Study Finds E-Cigarette Users Are More Likely to Stop Smoking Than People Who Use Other Methods to Quit

According to a study reported today in the journal Addiction, people who try to quit smoking with the aid of electronic cigarettes are twice as likely to succeed as people who use nicotine replacement products such as gum or patches. The researchers, led by University College London health psychologist Robert West (who is editor in chief of Addiction), surveyed a representative sample of the British population, focusing on 5,863 subjects who had tried to quit in the previous year unaided, with e-cigarettes, or with over-the-counter nicotine replacement therapy (NRT). At the time of the survey, 20 percent of the e-cigarette users were no longer smoking, compared to 10.1 percent of NRT users and 15.4 percent of those who tried to quit without any sort of nicotine replacement. Adjusting for various possible confounding variables, including age, sex, socioeconomic status, and strength of nicotine dependence, West et al. found that e-cigarette users were about 60 percent more likely to succeed than either of the other two groups.

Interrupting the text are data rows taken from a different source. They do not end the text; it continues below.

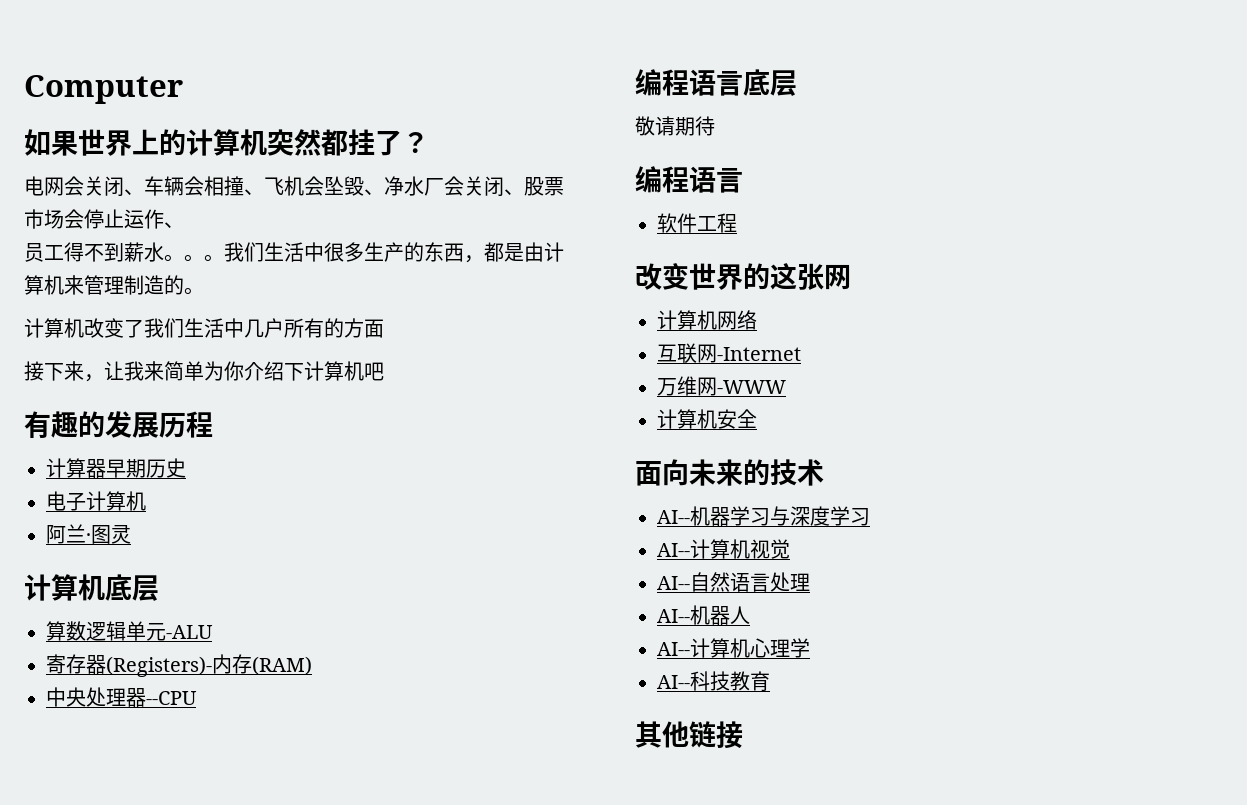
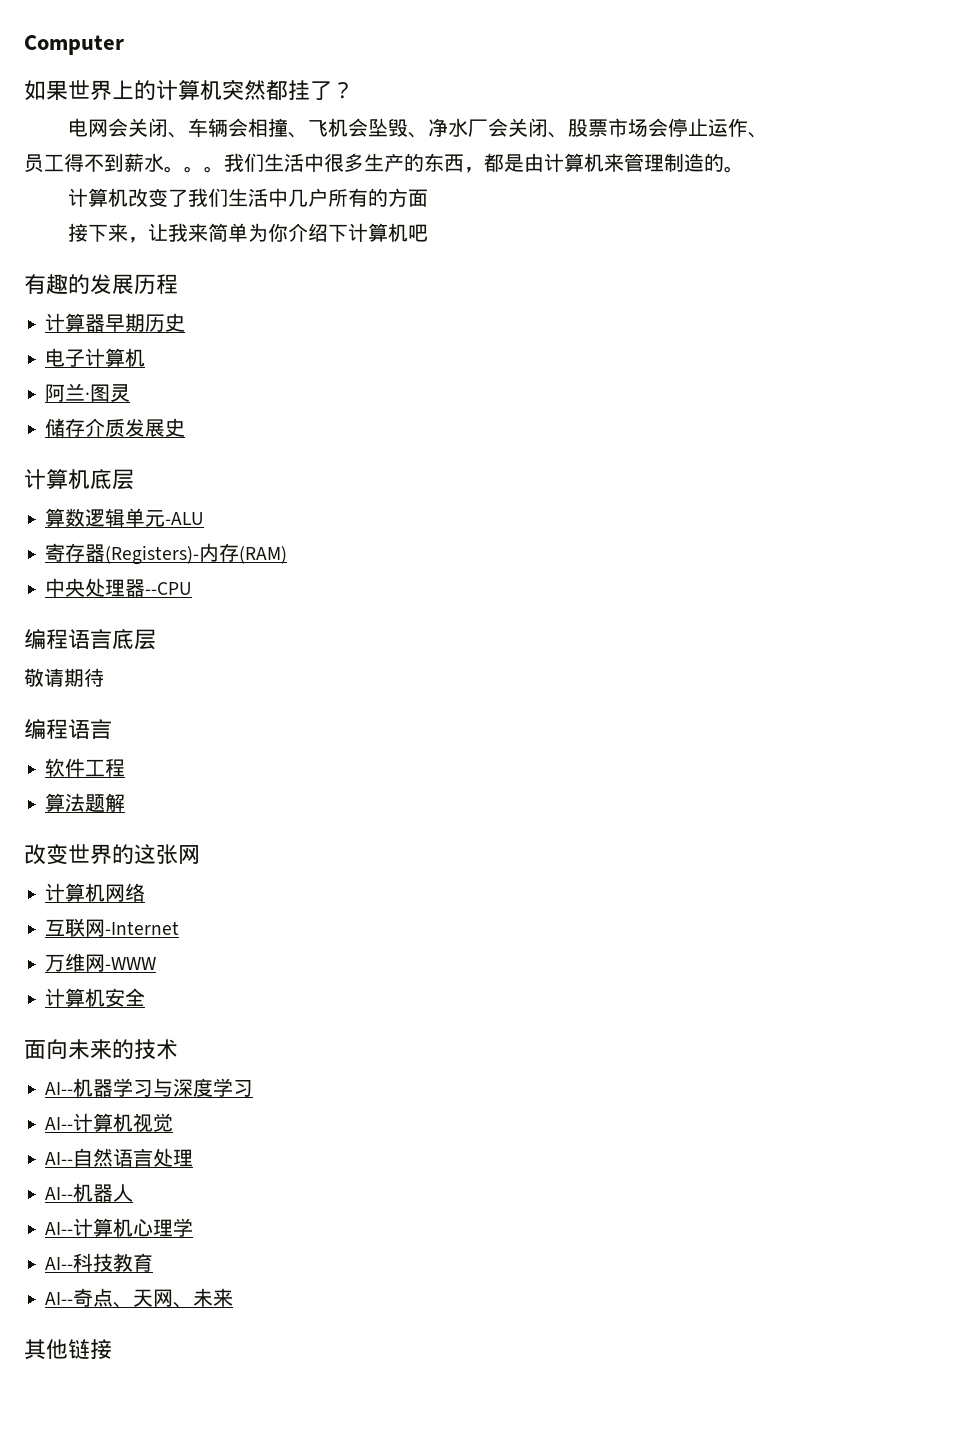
+ 储存介质发展史
+ 算法题解
+ AI--奇点、天网、未来

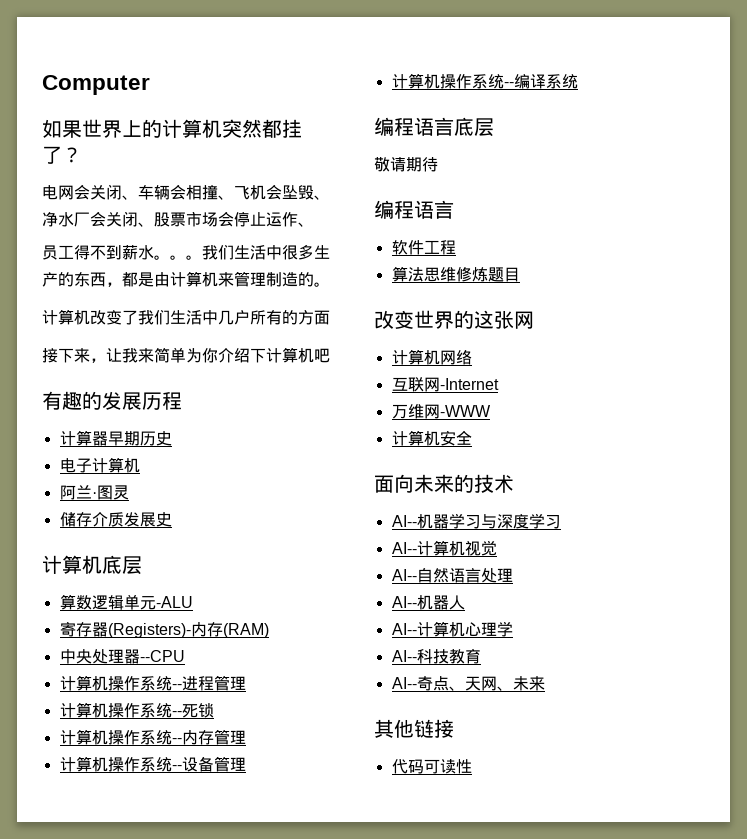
+ 计算机操作系统--进程管理
+ 计算机操作系统--死锁
+ 计算机操作系统--内存管理
+ 计算机操作系统--设备管理
+ 计算机操作系统--编译系统
- 算法题解
+ 算法思维修炼题目
+ 代码可读性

The quit rate among e-cigarette users in this study is one-quarter the rate found in a recent survey of 19,000 e-cigarette users. But the sample for the latter study was drawn mainly from participants in online e-cigarette forums, who are especially enthusiastic about the product and therefore more likely to have successfully switched from smoking to vaping. Since West et al. used a random sample of smokers who had tried to quit, their results are more representative.

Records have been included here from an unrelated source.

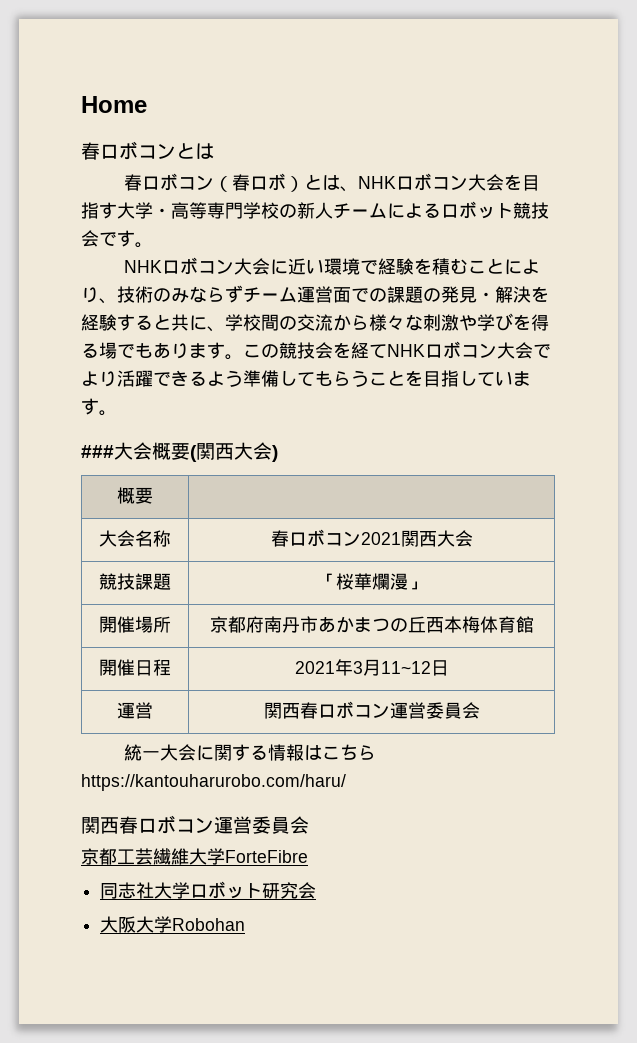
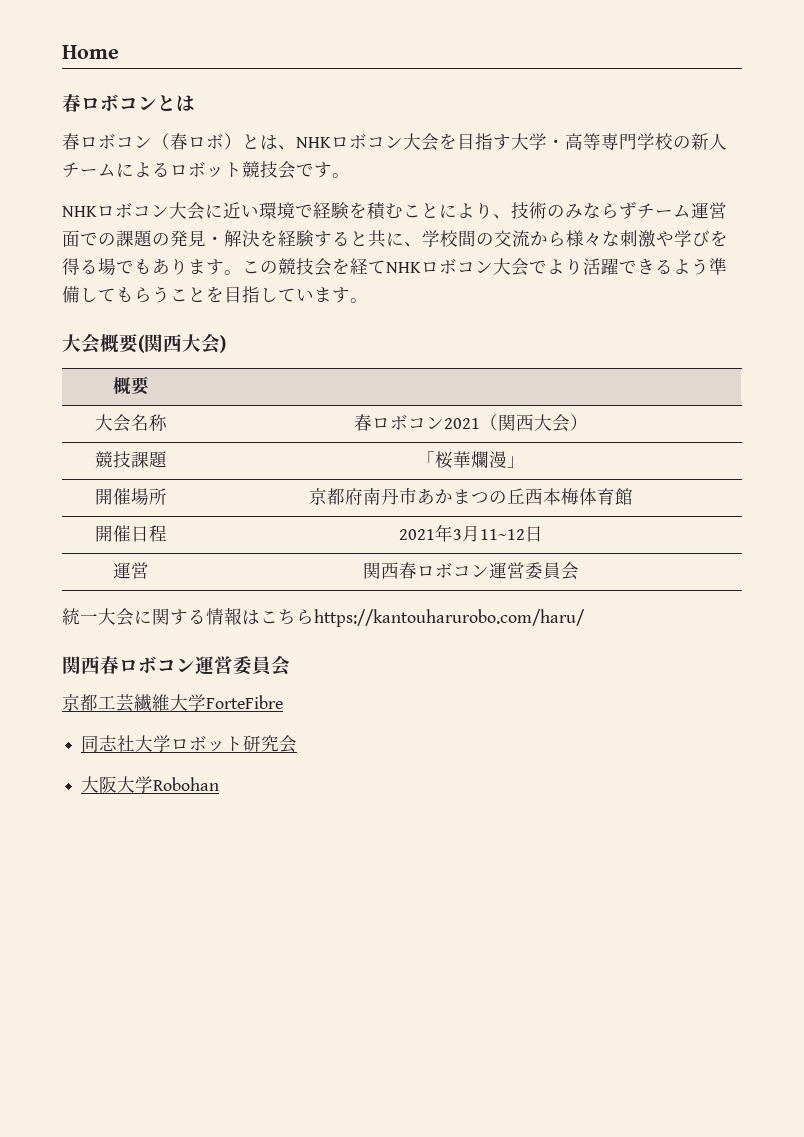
- ###大会概要(関西大会)
+ 大会概要(関西大会)
- 大会名称 | 春ロボコン2021関西大会
+ 大会名称 | 春ロボコン2021（関西大会）

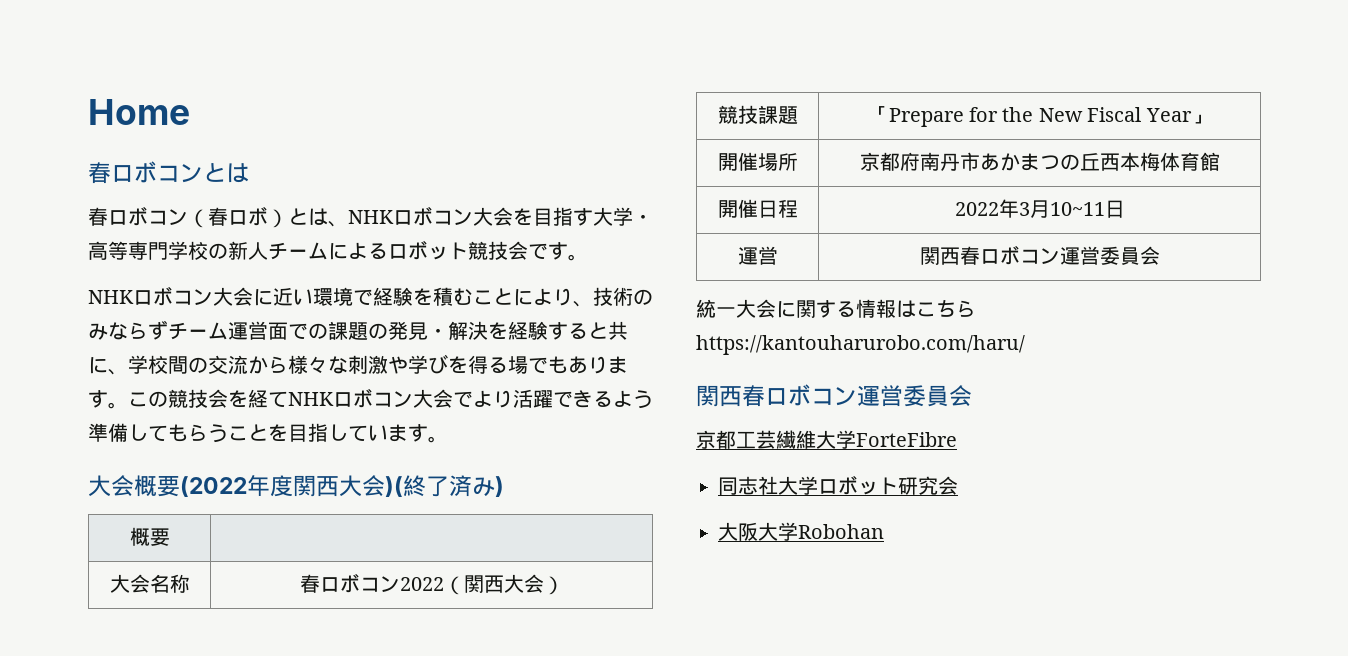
- 大会概要(関西大会)
+ 大会概要(2022年度関西大会)(終了済み)
- 大会名称 | 春ロボコン2021（関西大会）
+ 大会名称 | 春ロボコン2022（関西大会）
- 競技課題 | 「桜華爛漫」
+ 競技課題 | 「Prepare for the New Fiscal Year」
- 開催日程 | 2021年3月11~12日
+ 開催日程 | 2022年3月10~11日

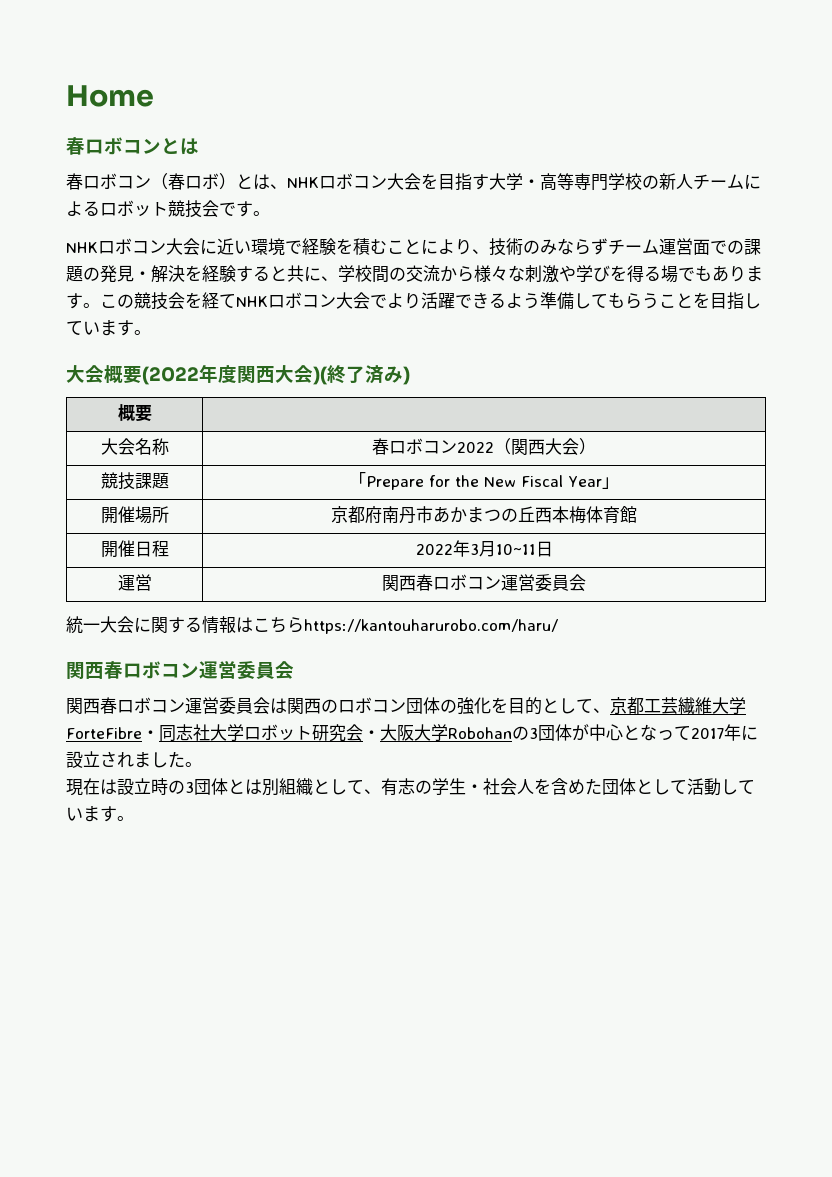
- 京都工芸繊維大学ForteFibre
- 同志社大学ロボット研究会
- 大阪大学Robohan
+ 関西春ロボコン運営委員会は関西のロボコン団体の強化を目的として、京都工芸繊維大学ForteFibre・同志社大学ロボット研究会・大阪大学Robohanの3団体が中心となって2017年に設立されました。
+ 現在は設立時の3団体とは別組織として、有志の学生・社会人を含めた団体として活動しています。

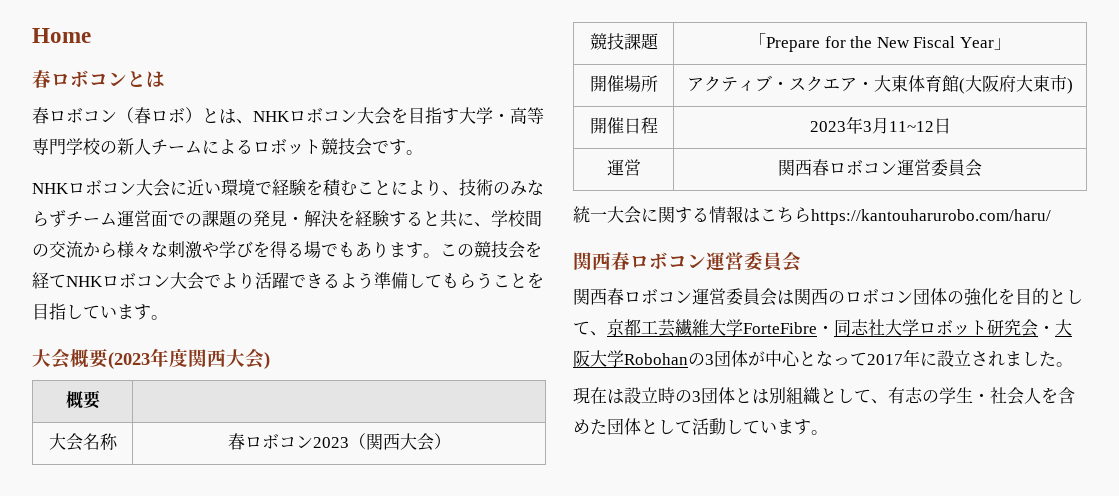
- 大会概要(2022年度関西大会)(終了済み)
+ 大会概要(2023年度関西大会)
- 大会名称 | 春ロボコン2022（関西大会）
+ 大会名称 | 春ロボコン2023（関西大会）
- 開催場所 | 京都府南丹市あかまつの丘西本梅体育館
+ 開催場所 | アクティブ・スクエア・大東体育館(大阪府大東市)
- 開催日程 | 2022年3月10~11日
+ 開催日程 | 2023年3月11~12日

West et al.'s results indicate that e-cigarettes have a bigger edge over NRTs than suggested by a randomized trial reported in The Lancet last year. In that study, the six-month quit rate for e-cigarette users was 7.3 percent, compared to 5.8 percent for patch users. The difference between the quit rates in the two studies might be due to confounding variables that West et al. did not take into account. Then again, if e-cigarettes are especially effective for people with certain traits, a randomized trial would obscure that fact. West argues that clinical trials are not appropriate for measuring the effectiveness of e-cigarettes as a smoking cessation aid because subjects who do not like the treatment to which they are assigned tend to drop out. He also suggests that the e-cigarette market, which is currently shifting from cigarette-like products with disposable cartridges toward vaping devices with refillable tanks, is changing so rapidly that experimental results may be obsolete by the time they are published.

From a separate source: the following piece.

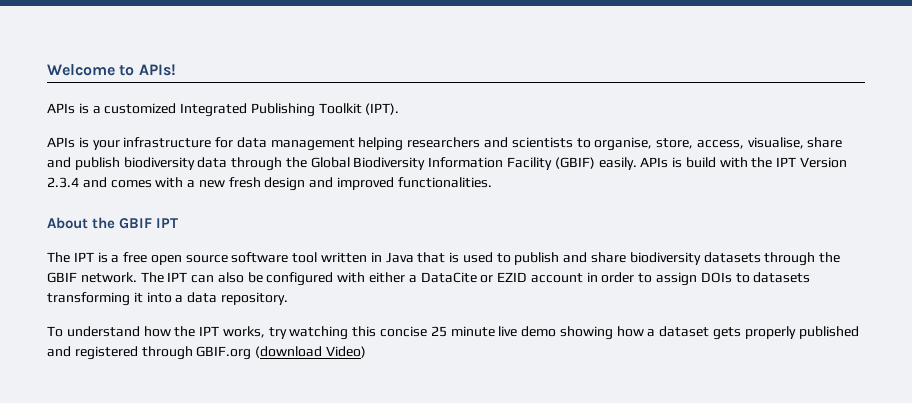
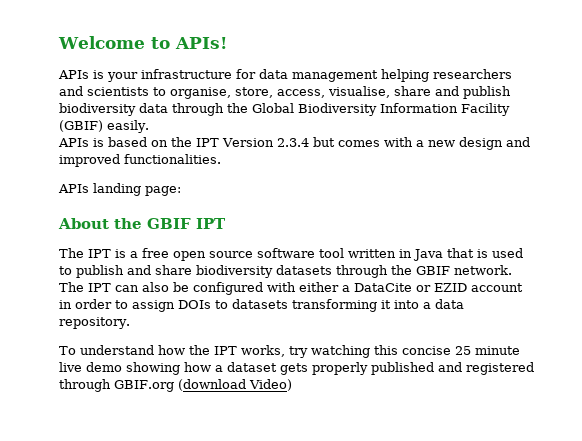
- APIs is a customized Integrated Publishing Toolkit (IPT).
- APIs is your infrastructure for data management helping researchers and scientists to organise, store, access, visualise, share and publish biodiversity data through the Global Biodiversity Information Facility (GBIF) easily. APIs is build with the IPT Version 2.3.4 and comes with a new fresh design and improved functionalities.
+ APIs is your infrastructure for data management helping researchers and scientists to organise, store, access, visualise, share and publish biodiversity data through the Global Biodiversity Information Facility (GBIF) easily.
+ APIs is based on the IPT Version 2.3.4 but comes with a new design and improved functionalities.
+ APIs landing page:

Whether or not you agree with West, it is plainly absurd to continue claiming, as CDC officials do, that the harm-reducing benefits of e-cigarettes are merely "hypothetical." Based on the evidence collected so far, e-cigarettes are at least as effective as the NRTs favored by the CDC, and probably more effective. "E-cigarettes could substantially improve public health because of their widespread appeal and the huge health gains associated with stopping smoking," West says, "It is not clear whether long-term use of e-cigarettes carries health risks, but from what is known about the contents of the vapor, these will be much less than from smoking." While "some public health experts have expressed concern that widespread use of e-cigarettes could 're-normalize' smoking," he adds, "we are tracking this very closely and see no evidence of it. Smoking rates in England are declining, quitting rates are increasing and regular e-cigarette use among never smokers is negligible."
Addendum: As Michael Siegel notes, Carl Phillips has some useful observations about how to interpret West et al.'s results and whether randomized clinical trials are a better approach:
Self-selection is not a problem, but rather part of what matters in the real world. There is no possibility that every smoker in a population will be assigned one method to quit. Thus, there is no reason to try to figure out which would be the best single method to assign to everyone (which is basically what a well-done clinical study would show). Rather, in the real world, each of the cessation methods is available to everyone, and (since it does not matter which one someone uses, from the perspective of health) it is best if they can find which one works best for them (which refers to both effective smoking cessation and ongoing happiness).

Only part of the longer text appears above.